While it’s hard to weep for the Swiss banks who now complain about the onerous requirements imposed on them by the U.S. Department of Justice, what the DOJ and its enforcement arm, the IRS, have managed to accomplish boggles the mind. It has erased Swiss sovereignty, eliminated Swiss bank secrecy laws dating back to 1934, abrogated private property and Fifth Amendment rights of thousands of American citizens, and has virtually turned Swiss banks into foreign collection arms for the U.S. government. While tax evasion, when proven in a court of law, is a serious crime, with the help of Birkenfeld the IRS has managed to ride roughshod over decades of Swiss law and custom, resulting in extending IRS power over the single most defiant defender of those rights on the planet.
And the extension of its power is accelerating.

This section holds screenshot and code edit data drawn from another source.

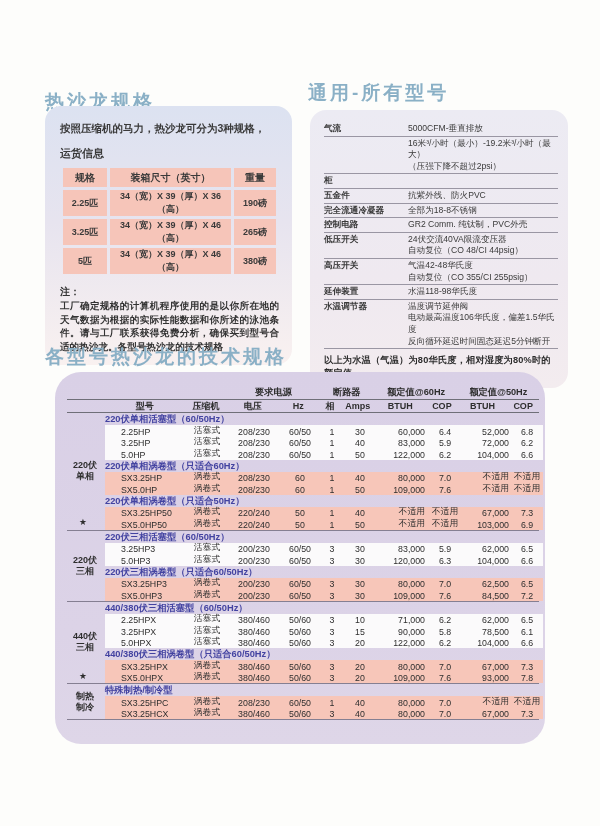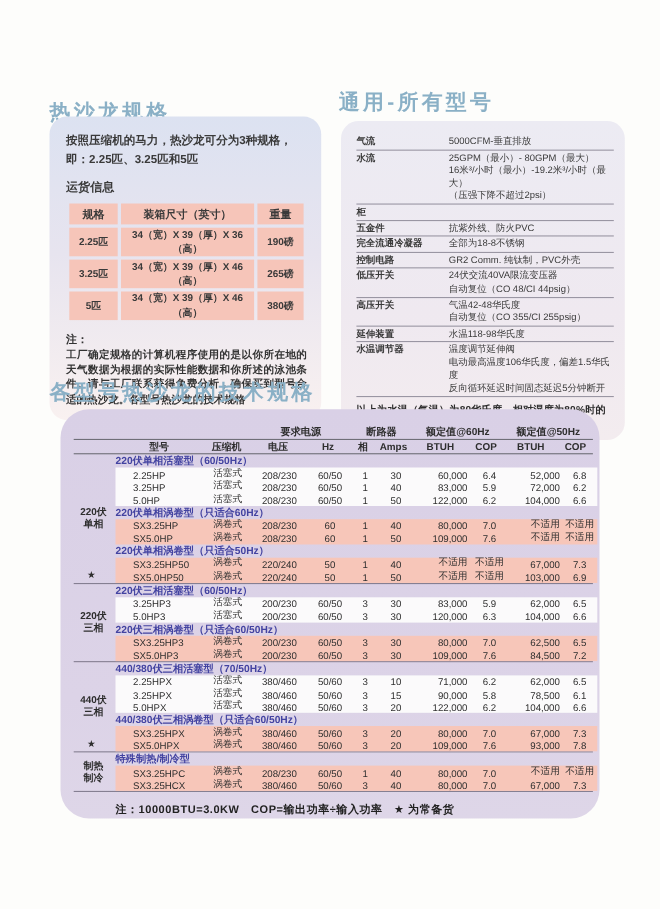"即：2.25匹、3.25匹和5匹" div { html: <div>即：2.25匹、3.25匹和5匹</div> -> none }
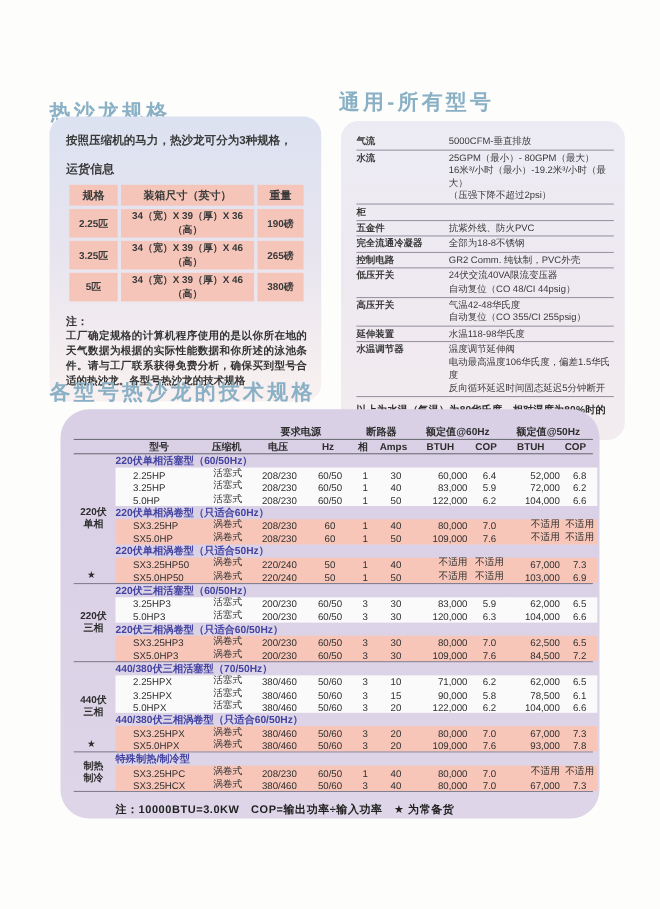"水流" div.spec-line { html: <div> <div>水流</div> <div>25GPM（最小）- 80GPM（最大）</div> </div> -> none }
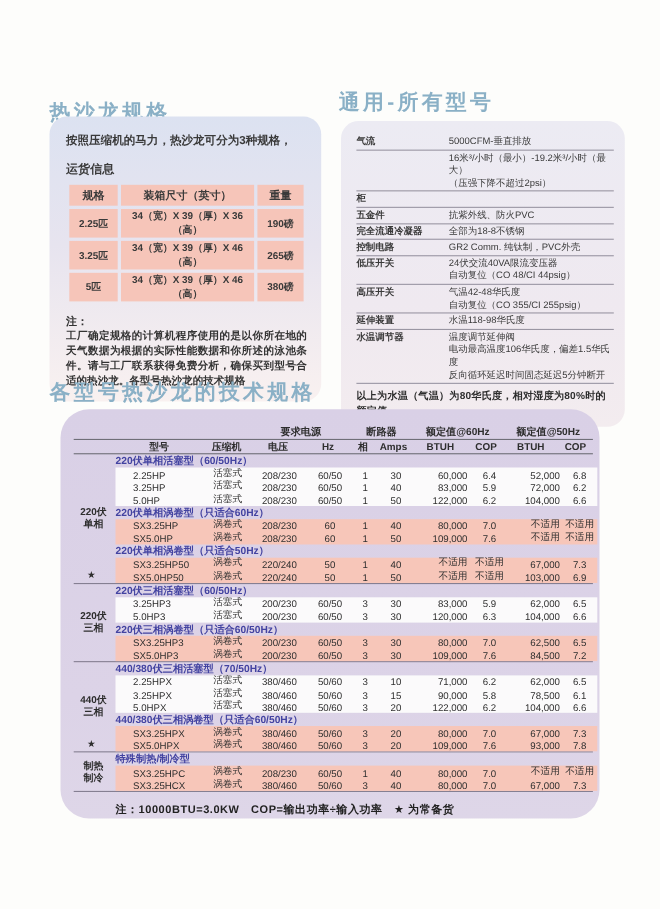"440/380伏三相活塞型（70/50Hz）" div.sec-head { text: 70/50Hz -> 60/50Hz }
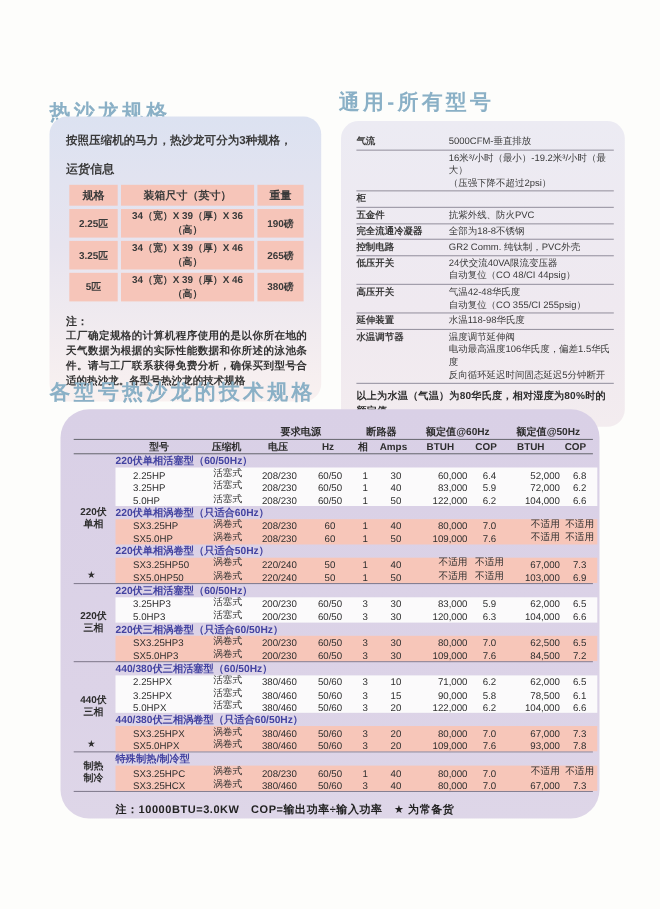"注：10000BTU=3.0KW COP=输出功率÷输入功率 ★ 为常备货" div.table-note { html: <div>注：10000BTU=3.0KW COP=输出功率÷输入功率 ★ 为常备货</div> -> none }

Jeff Snyder, an attorney practicing law in Manhattan, wrote:
The IRS’ highly visible targeting of the “establishment” Swiss banking system will likely garner much greater future compliance with these reporting obligations, so that the IRS and [the] US government will likely obtain detailed information about many more foreign accounts from people who have either intentionally hidden these accounts or who just want to “play it safe.”
The DOJ agrees:
These investigations are expanding into other countries. In April 2013 a federal district court authorized the IRS to issue a “John Doe” summons seeking information about U.S taxpayers who may hold undeclared offshore accounts at CIBC FirstCaribbean International Bank (FCIB), a Barbados-based bank with branches across the Caribbean.
The Swiss agreement about which Swiss banks are complaining is just the beginning. Soon the IRS will have its collection tentacles reaching into every corner of the world seeking out those trying to escape the increasing penalties being levied on wealth and its owners.